Nevada was among the four states that passed a ballot measure to legalize recreational use of cannabis for adults 21 and older this past November, and on January 1st that law will go into effect. This means that starting the first of the year it will be legal for anyone over the age of 21 to possess up to an ounce of cannabis flowers and up to an eighth of concentrates, without fear of arrest.
It will be legal to consume marijuana indoors, in a private residence, but it will not be legal to do so outside or in a public place, including hotel rooms and casinos. However, while it will be legal for you to have marijuana and to smoke it, vaporize it, or however you choose to consume it – there will still be no legal way for people to access the plant.
“In Oregon, when they did an early-start program through their medical program, their taxes were $5 million a month, the first month that it was implemented,” Nevada Senator Tick Segerblom said. “And Oregon is about the same size as Nevada and actually has a much smaller tourism base, so I think $5 million is a very conservative estimate.”
There is fear that this will create a black market – but with talk of opening medical marijuana dispensaries to the recreational market until regulations have been determined and the new industry can take hold that might not be much of an issue at all.

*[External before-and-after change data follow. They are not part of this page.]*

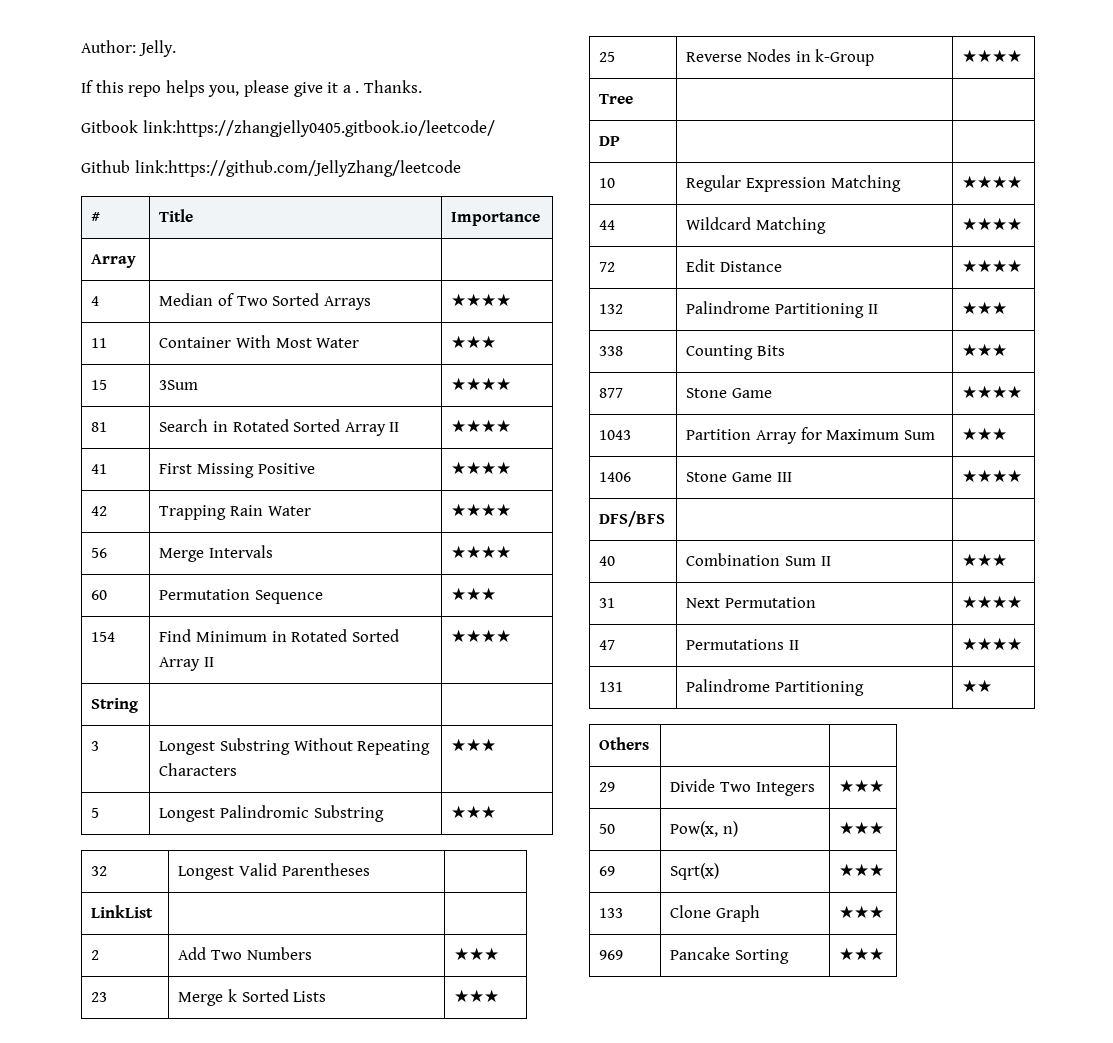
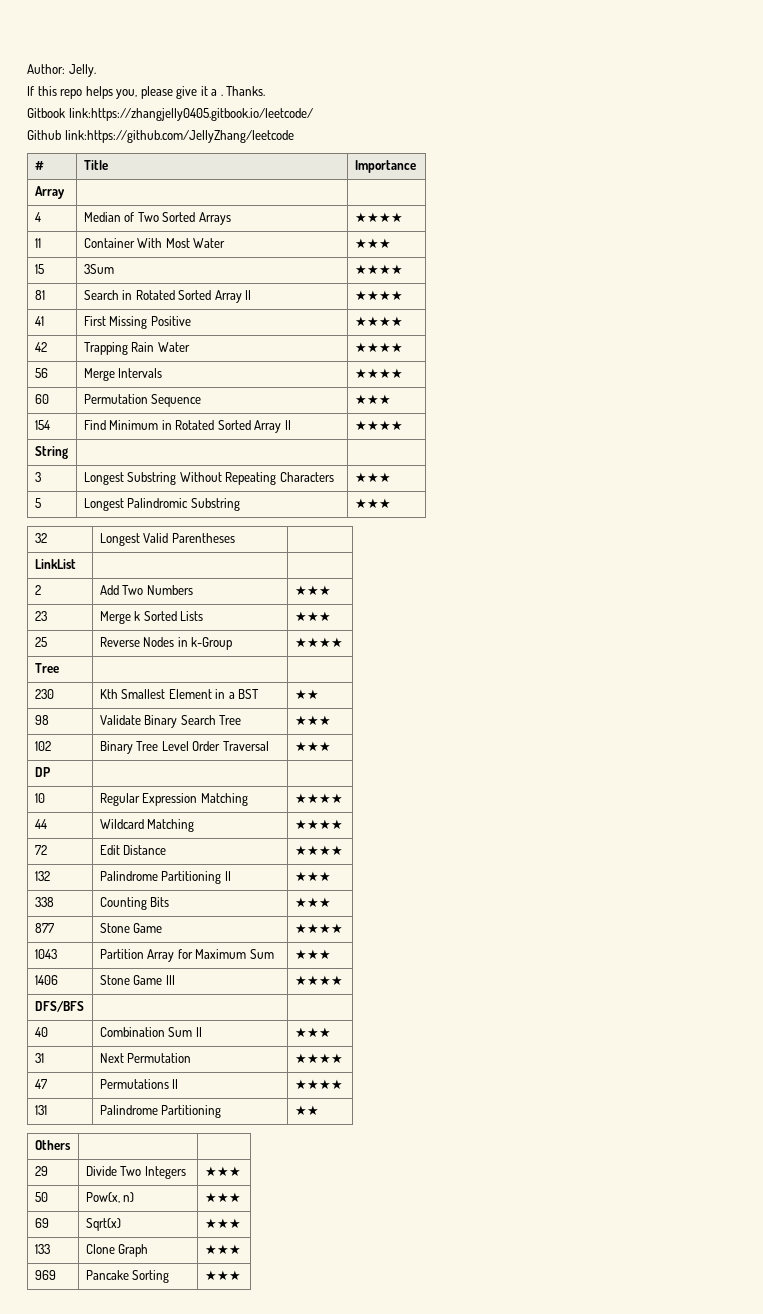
+ 230 | Kth Smallest Element in a BST | ★★
+ 98 | Validate Binary Search Tree | ★★★
+ 102 | Binary Tree Level Order Traversal | ★★★

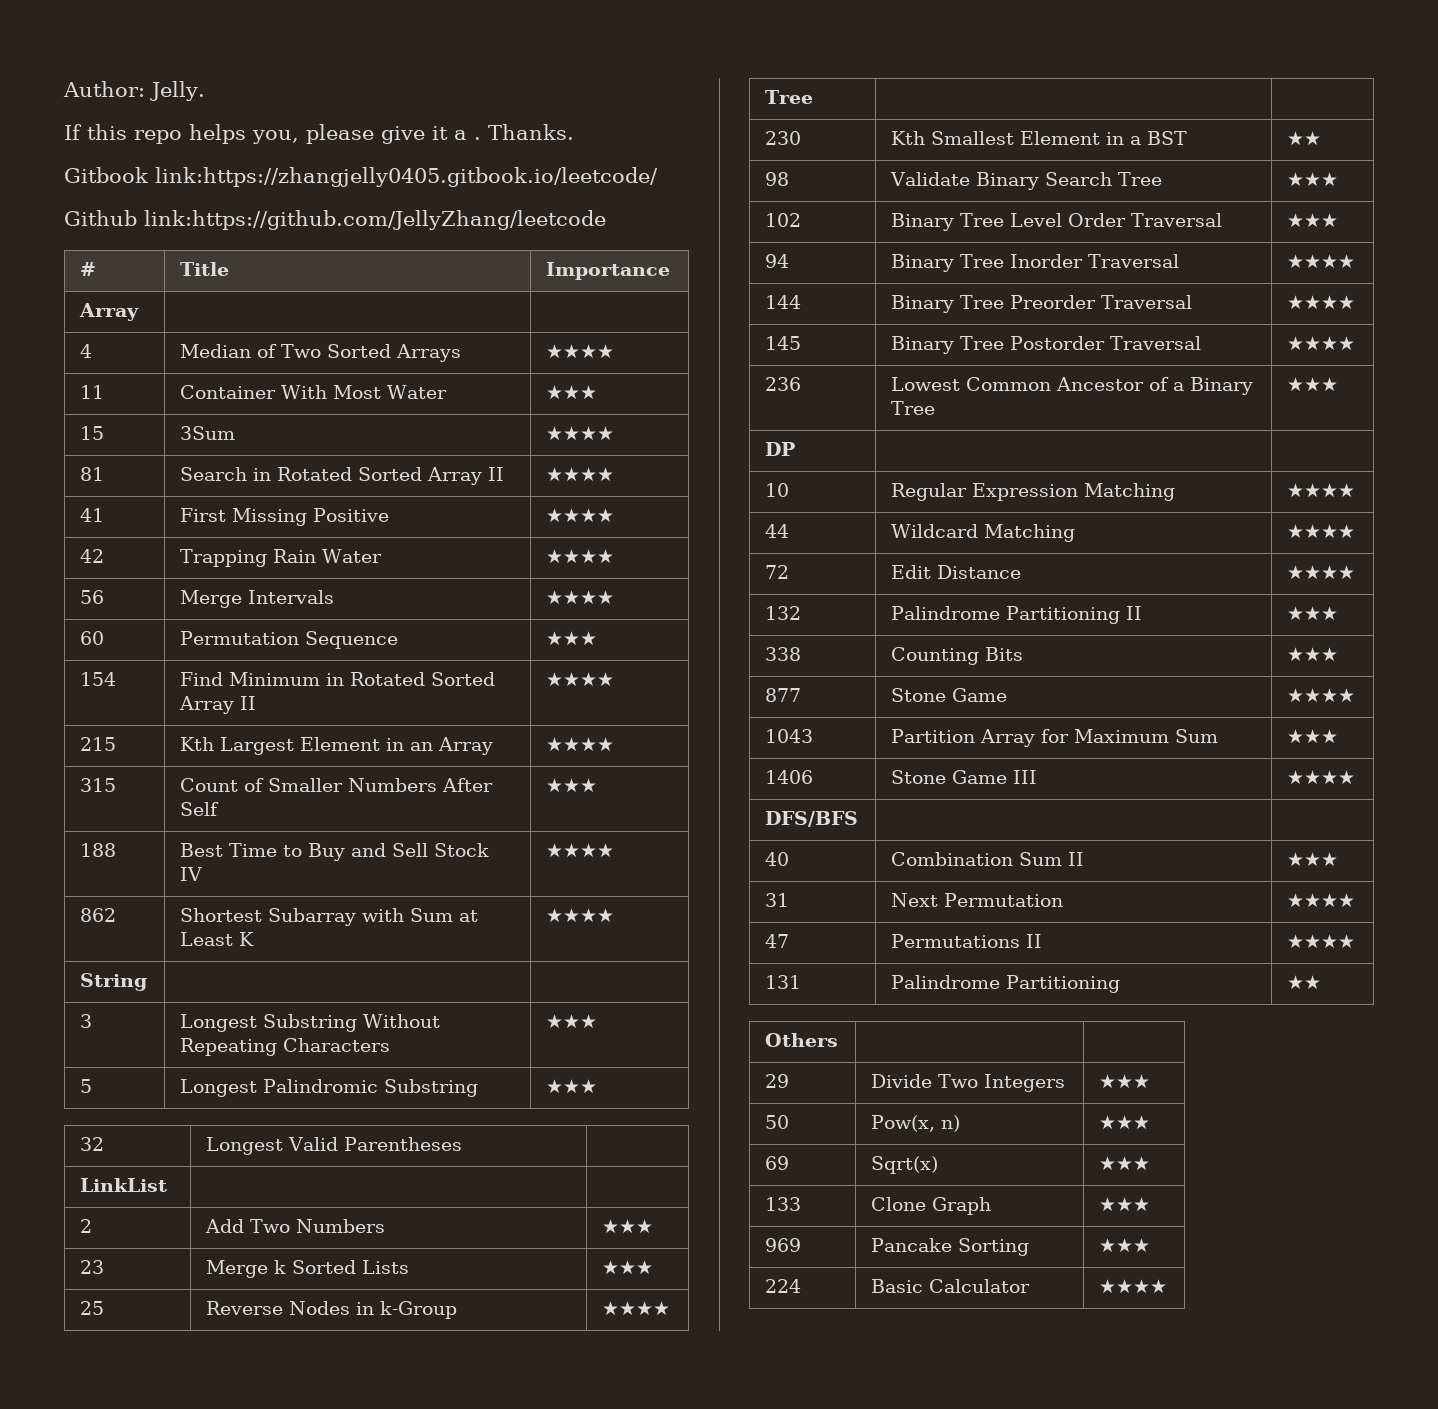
+ 215 | Kth Largest Element in an Array | ★★★★
+ 315 | Count of Smaller Numbers After Self | ★★★
+ 188 | Best Time to Buy and Sell Stock IV | ★★★★
+ 862 | Shortest Subarray with Sum at Least K | ★★★★
+ 94 | Binary Tree Inorder Traversal | ★★★★
+ 144 | Binary Tree Preorder Traversal | ★★★★
+ 145 | Binary Tree Postorder Traversal | ★★★★
+ 236 | Lowest Common Ancestor of a Binary Tree | ★★★
+ 224 | Basic Calculator | ★★★★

If there is one thing I personally agree with Oregon about, it was their early-start program – and any state that is capable of doing this after passing recreational laws should consider it as an option. After all, part of the goal of legalization is to end the illegal sale of cannabis, so giving consumers a place to purchase it legally as soon as possible will make it happen that much sooner.
“The Department is already working to develop temporary regulations,” Deonne Contine, the agency’s executive director, stated in a news release following last month’s elections. “We intend to hold a public workshop very early in 2017 and then have our temporary regulations adopted so we can begin issuing licenses.”
The Department of Taxation is responsible for coming up with all the regulations pertaining to the cultivation, distribution and sale of cannabis – everything from what qualifications must be met for licensing and how applications will be considered and either approved or denied.
Luckily for those working in that department the law gives them until January 2018 to finalize all their regulations for the industry, but they are hoping to have the approval process underway by July if possible. With any luck, the state will decide that an early-access program similar to the one in Oregon is the way to go and the creation of their new industry will run relatively smoothly over the next year.